Jestem wielkim miłośnikiem zwierząt. Od zawsze, tak myślę. W moim domu bardzo długo nie było zwierzaka, ponieważ rozpaczaliśmy po stracie poprzedniego, a rany szybko się nie goją. Baliśmy się z rodziną, że kolejny raz będzie zbyt ciężki. Jednak po jakimś czasie, mimo wszystko postanowiliśmy wziąć rocznego labradora, który wniósł niesamowicie wiele ciepła do naszego domu. Piszę o tym, bo jako osoba, która kocha zwierzęta nie potrafię przechodzić obojętnie obok ich krzywd.
W książce Levina „Uratować Sprite’a” taka krzywda się wyrządziła. Dom Levinów byłby pusty, gdyby nie zwierzęta. Pepsi potrzebował towarzystwa, a sami Levinowie stwierdzili, że przyda im się kolejny domownik. Wszystko to działo się po ciężkim roku dla głowy rodziny, Marka, który przechodził wiele operacji i rekonwalescencje w domu. Pepsi nie odstępował go na krok, jakby czuł co się dzieje i chciał mu przekazać trochę swojej dobrej, psiej energii. Mark pozbierał się i zaczął żyć na nowo, gdy jego rodzina postanowiła, że chcą wziąć do domu kolejnego psa.
Z początku Marka był temu przeciwny. Obawiał się chyba, że nowy pies wprowadzi za dużo zamieszania i może nie polubić się ze starszym, Pepsi. Jego obawy jednak szybko zostały rozwiane, gdy na własne oczy ujrzał pięknego Sprite’a. Cała rodzina nie mogła nadziwić się jego spokojowi i opanowaniu. Wprowadził ze sobą wiele światła i radości, szybko zaprzyjaźnił z Pepsi i nigdy nie sprawiał problemów. Trafiał do wielu domów, został porzucony, ale nie zatracił w sobie swojej psiej godności. Levinowie oszaleli na jego punkcie. Wszystko zdawało się być cudowne, do czasu, gdy okazało się, ze Sprite jest ciężko chory. Stanęli przed jednym z najcięższych wyborów w swoim życiu. Członek ich rodziny umierał, a oni nie mogli dla niego zrobić zbyt wiele. Borykają się więc z własnymi myślami i odczuciami, patrząc na tego cudownego zwierzaka, który zawierzył im swoją miłość i lojalność
Książka nie należy do najobszerniejszych, ale to chyba jest jej atut. Autor bowiem zamieścił w niej tyle emocji – począwszy od radości do smutku – że aż trudno jest przestać ją czytać. Chce się wiedzieć coraz więcej o życiu Pepsi i Sprite’a. Wiedziałam, że będzie to wzruszająca historia, nie sądziłam jednak, że wyciśnie ze mnie aż tyle łez.
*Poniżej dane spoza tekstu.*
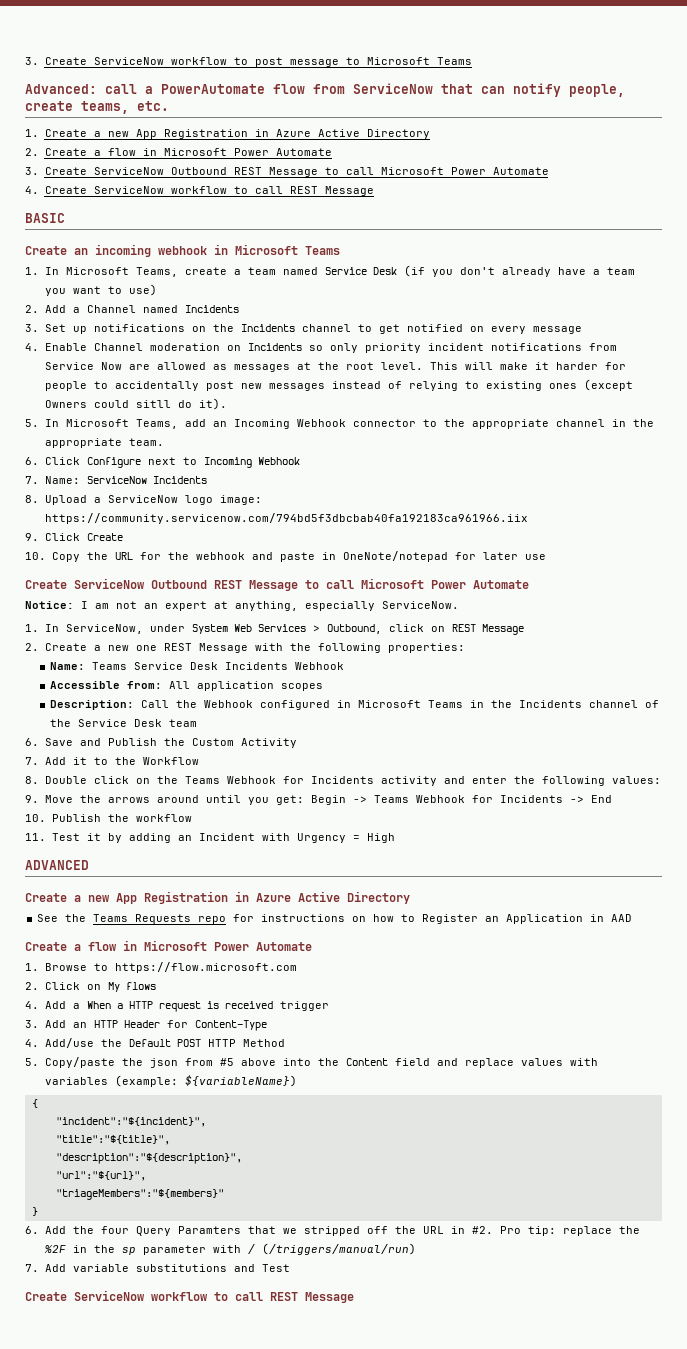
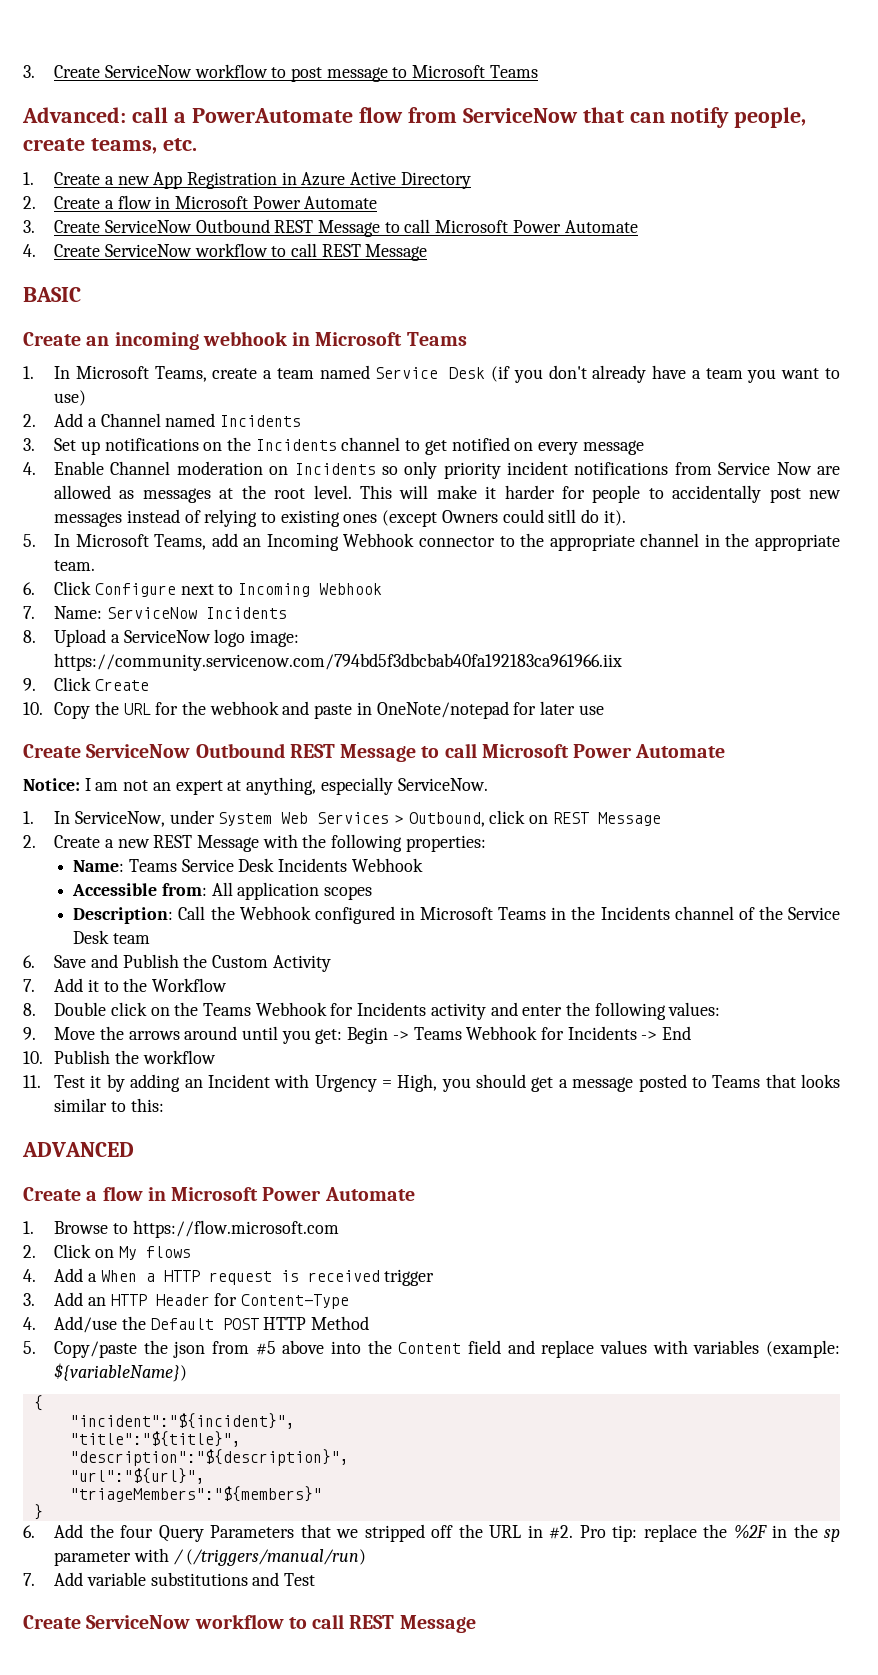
[135,645,157,651] one -> (150, 843) none
[366,833,395,843] [25,860,89,870] [25,891,410,904] [37,914,633,924] High // ADVANCED // Create a new App Registration in Azure Active Directory // See the Teams Requests repo for instructions on how to Register an Application in AAD -> [397,1074,840,1092] [54,1098,164,1112] [22,1142,134,1157] High, you should get a message posted to Teams that looks similar to this: // ADVANCED
[177,1226,241,1234] Paramters -> [210,1525,295,1538] Parameters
Sprite’a nie dało się nie kochać. Ja czułam jego przywiązanie i zaufanie do Levinów ze stron kartki, a oni mieli to na co dzień, patrząc w jego słodki pyszczek. Gdy musieli zdecydować co zrobić, gdy dowiedzieli się o chorobie psiaka, to musiały być najcięższe chwile w ich życiu. Sama wiem, jak trudno jest przyjąć na siebie takie wiadomości i nie zwariować. Co by nie mówić, zwierzęta bardzo szybko stają się członkami rodziny. Nie patrzymy na nich jak na kogoś „niższego”. Stają się przyjaciółmi i powiernikami i w pewnym momencie zdajemy sobie sprawę, ze bez nich nasze życie byłoby puste.
„Uratować Sprite’a” to niesamowicie wzruszająca opowieść kogoś, kto kocha zwierzęta. Kogoś, kto zrobiłby wszystko, by uratować je od złego losu. Warto ją przeczytać, uronić kilka łez, zaśmiać się w głos i nauczyć czegoś. Warto poznać Sprite’a. Ja go pokochała. A wy?